>>>>
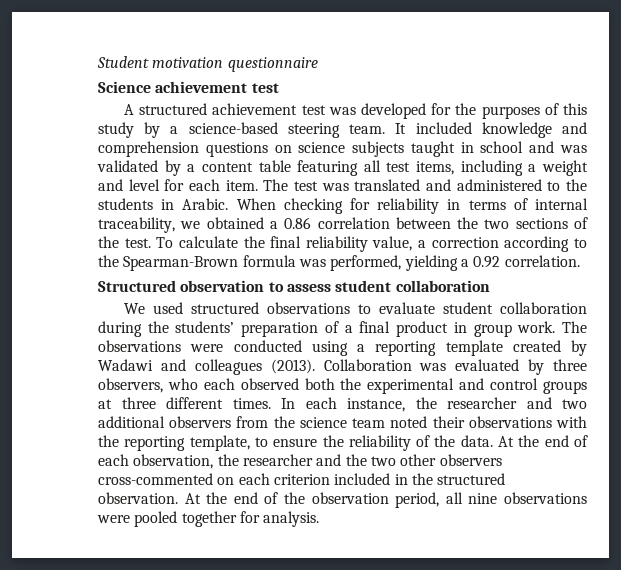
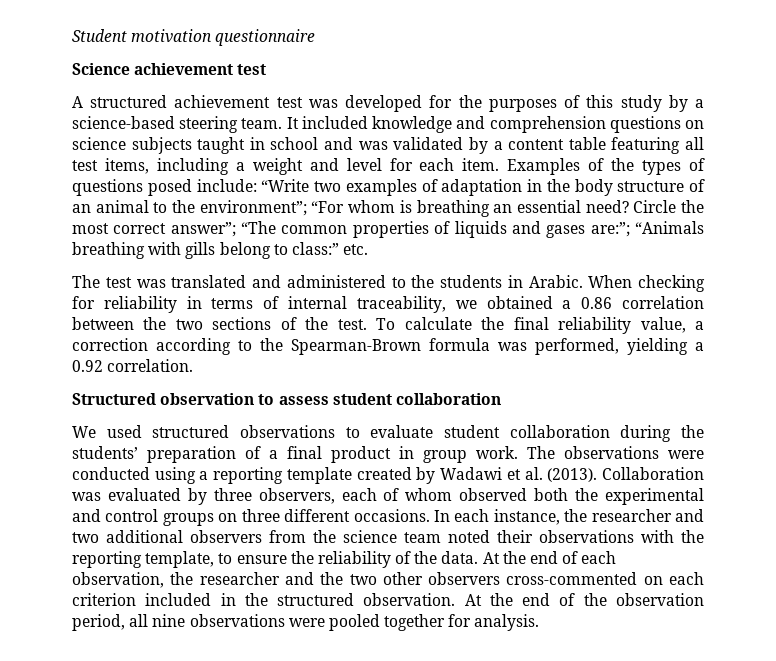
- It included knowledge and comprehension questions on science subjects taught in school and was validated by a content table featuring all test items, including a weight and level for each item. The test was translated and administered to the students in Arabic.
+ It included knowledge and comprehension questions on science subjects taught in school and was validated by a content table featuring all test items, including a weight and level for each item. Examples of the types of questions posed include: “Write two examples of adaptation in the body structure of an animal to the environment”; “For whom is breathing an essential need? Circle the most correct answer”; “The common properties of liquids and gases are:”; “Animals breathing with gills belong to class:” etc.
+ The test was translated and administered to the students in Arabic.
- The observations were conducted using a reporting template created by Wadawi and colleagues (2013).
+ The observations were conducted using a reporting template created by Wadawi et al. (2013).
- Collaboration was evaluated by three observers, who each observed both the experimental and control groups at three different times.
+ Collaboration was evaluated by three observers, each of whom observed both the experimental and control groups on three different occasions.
<<<<
>>>>
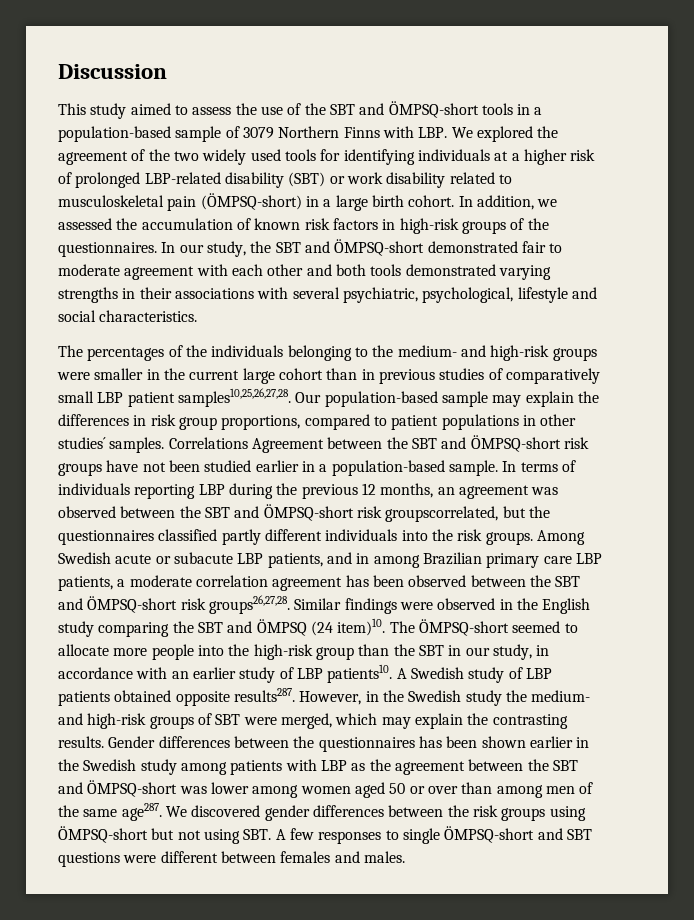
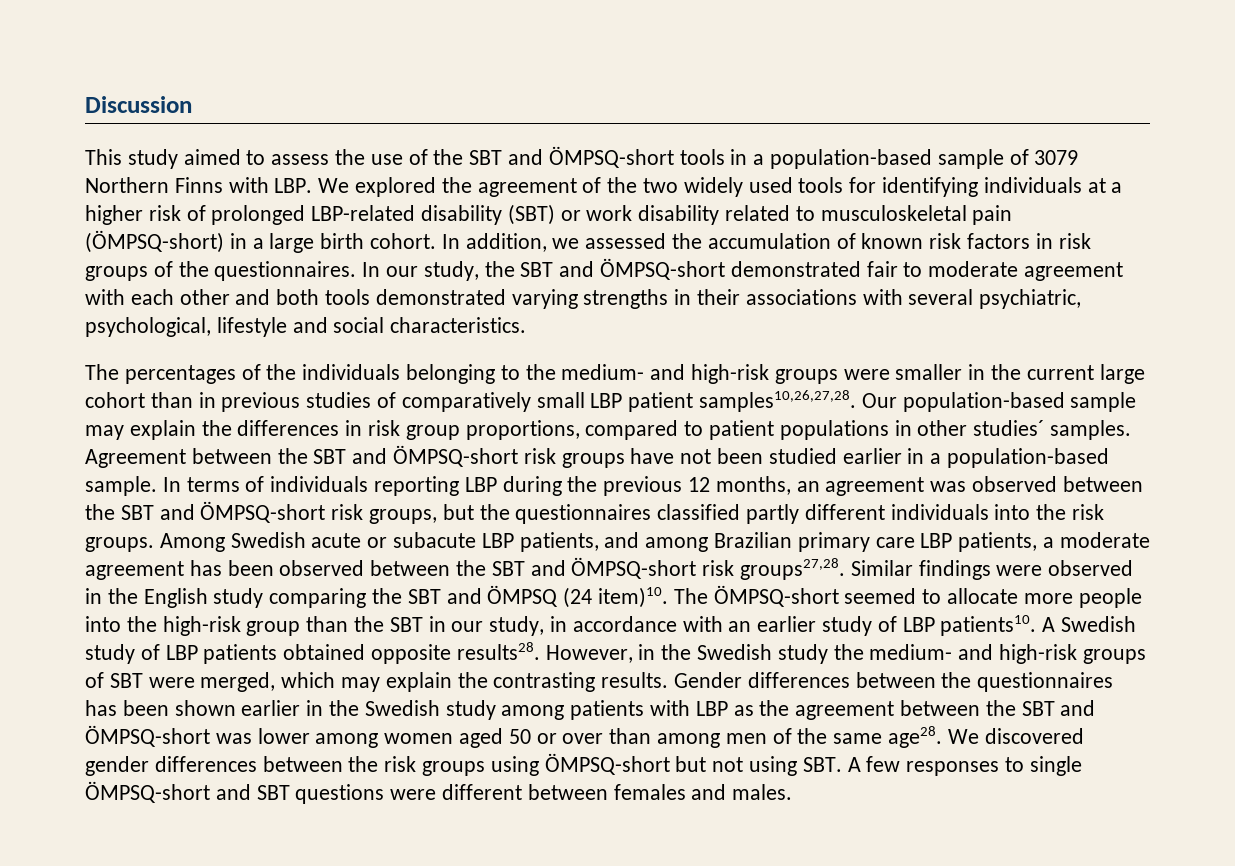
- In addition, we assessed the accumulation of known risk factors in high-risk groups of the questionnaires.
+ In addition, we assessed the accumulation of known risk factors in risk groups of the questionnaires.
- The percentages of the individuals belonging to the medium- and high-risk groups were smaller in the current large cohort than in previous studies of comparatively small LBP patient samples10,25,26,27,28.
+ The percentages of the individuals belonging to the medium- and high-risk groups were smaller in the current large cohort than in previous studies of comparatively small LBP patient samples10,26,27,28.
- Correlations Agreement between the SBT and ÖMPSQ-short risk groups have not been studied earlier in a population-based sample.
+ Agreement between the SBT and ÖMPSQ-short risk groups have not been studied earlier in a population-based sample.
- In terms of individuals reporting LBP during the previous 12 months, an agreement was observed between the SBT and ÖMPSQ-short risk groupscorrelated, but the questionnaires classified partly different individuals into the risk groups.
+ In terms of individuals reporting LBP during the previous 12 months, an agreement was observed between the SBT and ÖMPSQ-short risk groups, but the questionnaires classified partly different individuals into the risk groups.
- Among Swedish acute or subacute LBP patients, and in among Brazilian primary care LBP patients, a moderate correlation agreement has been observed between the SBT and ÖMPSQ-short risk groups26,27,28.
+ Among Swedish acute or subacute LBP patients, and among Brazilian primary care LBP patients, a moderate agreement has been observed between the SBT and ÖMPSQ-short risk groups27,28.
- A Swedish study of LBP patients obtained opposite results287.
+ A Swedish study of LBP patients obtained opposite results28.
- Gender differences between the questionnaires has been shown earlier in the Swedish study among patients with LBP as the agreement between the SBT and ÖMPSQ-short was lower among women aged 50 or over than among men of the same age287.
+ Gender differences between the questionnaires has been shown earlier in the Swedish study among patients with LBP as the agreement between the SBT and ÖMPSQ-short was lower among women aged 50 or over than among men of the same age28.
<<<<
>>>>
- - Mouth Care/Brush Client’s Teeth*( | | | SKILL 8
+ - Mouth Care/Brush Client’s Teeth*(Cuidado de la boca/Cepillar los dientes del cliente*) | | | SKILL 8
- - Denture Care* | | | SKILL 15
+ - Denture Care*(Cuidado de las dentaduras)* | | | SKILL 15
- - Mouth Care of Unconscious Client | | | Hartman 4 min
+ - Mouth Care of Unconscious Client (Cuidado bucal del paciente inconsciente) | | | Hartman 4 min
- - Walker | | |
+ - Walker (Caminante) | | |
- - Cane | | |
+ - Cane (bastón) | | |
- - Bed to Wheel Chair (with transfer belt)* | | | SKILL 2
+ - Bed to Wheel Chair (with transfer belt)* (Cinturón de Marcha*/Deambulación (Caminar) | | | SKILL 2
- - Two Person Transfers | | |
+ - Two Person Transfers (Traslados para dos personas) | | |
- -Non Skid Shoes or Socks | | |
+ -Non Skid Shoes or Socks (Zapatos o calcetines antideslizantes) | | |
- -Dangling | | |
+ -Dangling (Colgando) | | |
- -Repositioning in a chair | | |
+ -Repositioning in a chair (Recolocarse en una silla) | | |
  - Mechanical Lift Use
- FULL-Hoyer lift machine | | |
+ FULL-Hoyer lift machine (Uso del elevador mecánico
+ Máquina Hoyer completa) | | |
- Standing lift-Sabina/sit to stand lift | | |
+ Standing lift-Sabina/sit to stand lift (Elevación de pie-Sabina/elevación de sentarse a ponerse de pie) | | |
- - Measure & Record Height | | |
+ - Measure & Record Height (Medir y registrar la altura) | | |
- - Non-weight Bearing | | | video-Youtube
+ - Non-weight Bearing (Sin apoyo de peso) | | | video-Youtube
<<<<
Required action: If a line in the listing has "Collaboration" in it, report that line.

Answer box:
- Collaboration was evaluated by three observers, who each observed both the experimental and control groups at three different times.
+ Collaboration was evaluated by three observers, each of whom observed both the experimental and control groups on three different occasions.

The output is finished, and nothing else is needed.